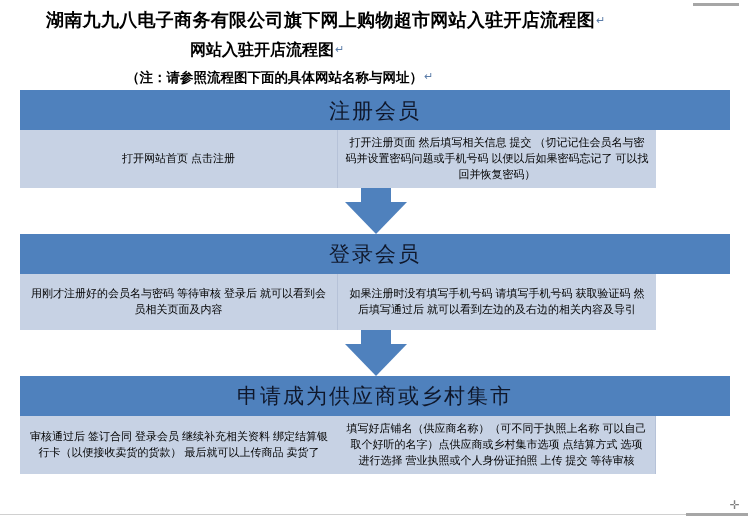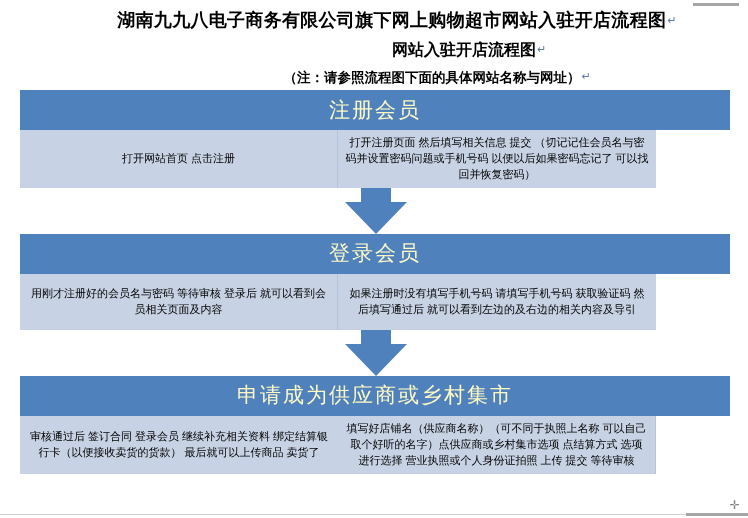"湖南九九八电子商务有限公司旗下网上购物超市网站入驻开店流程图↵" .doc-titles { text-align: center -> none }
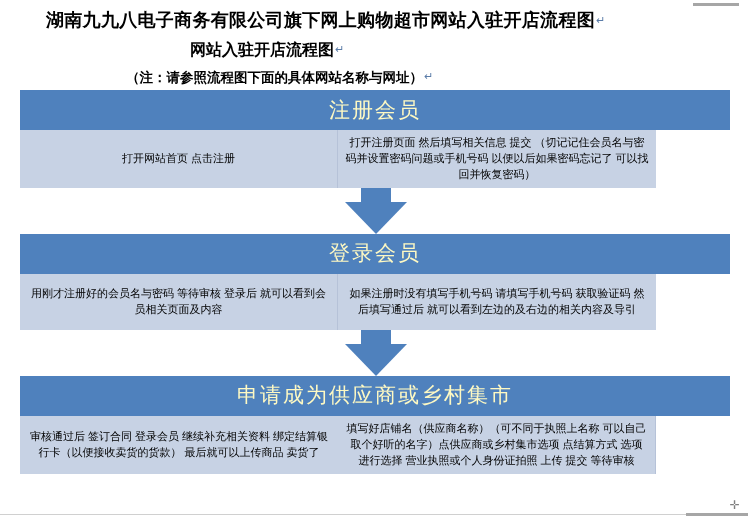"注册会员" .stage-header-text { color: #fef9c3 -> #0f172a; font-family: Liberation Serif, serif -> Liberation Sans, sans-serif }
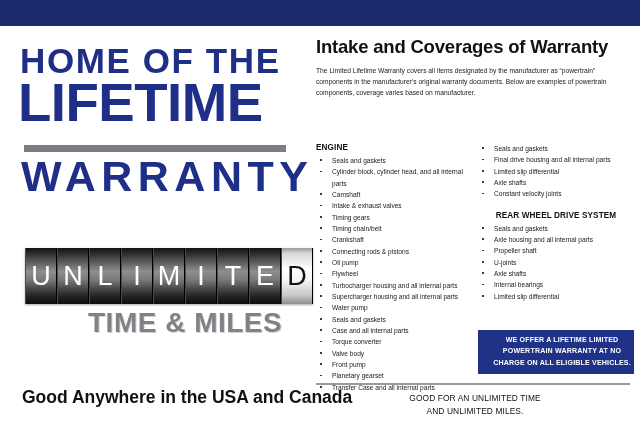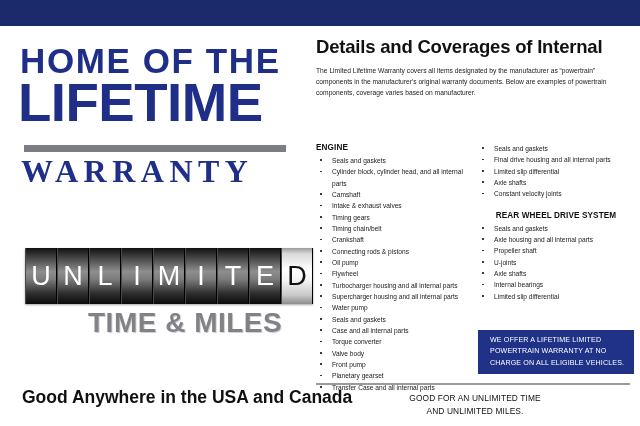"Details and Coverages of Internal" div.details-title { text: Details and Coverages of Internal -> Intake and Coverages of Warranty }
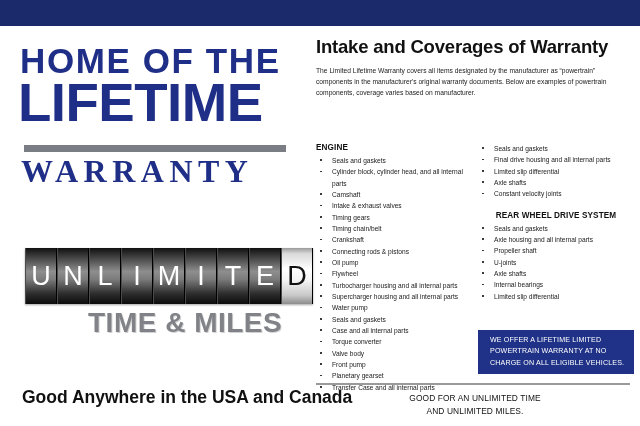"WARRANTY" .warranty { font-family: Liberation Serif, serif -> none; font-size: 32px -> 43px }
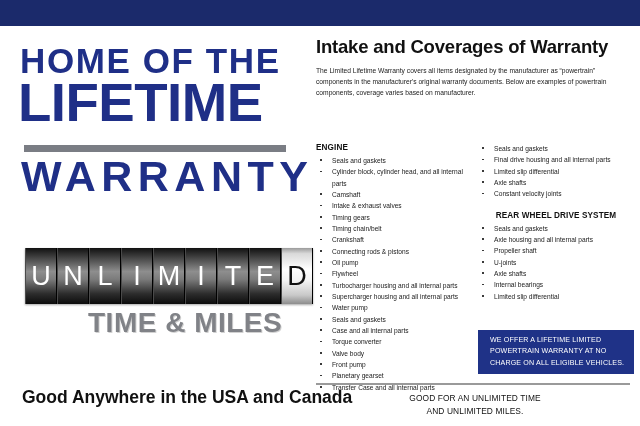"WE OFFER A LIFETIME LIMITED" .callout-text { font-weight: normal -> bold; text-align: none -> center }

------------------------------------------------------------------------

» **Task brief**: Please return exactly, and only, the lines from the one containing "serif -> none;" through the end of the records, with both end lines kept and every picture dropped.

» **Task solution**:
"WARRANTY" .warranty { font-family: Liberation Serif, serif -> none; font-size: 32px -> 43px }
"WE OFFER A LIFETIME LIMITED" .callout-text { font-weight: normal -> bold; text-align: none -> center }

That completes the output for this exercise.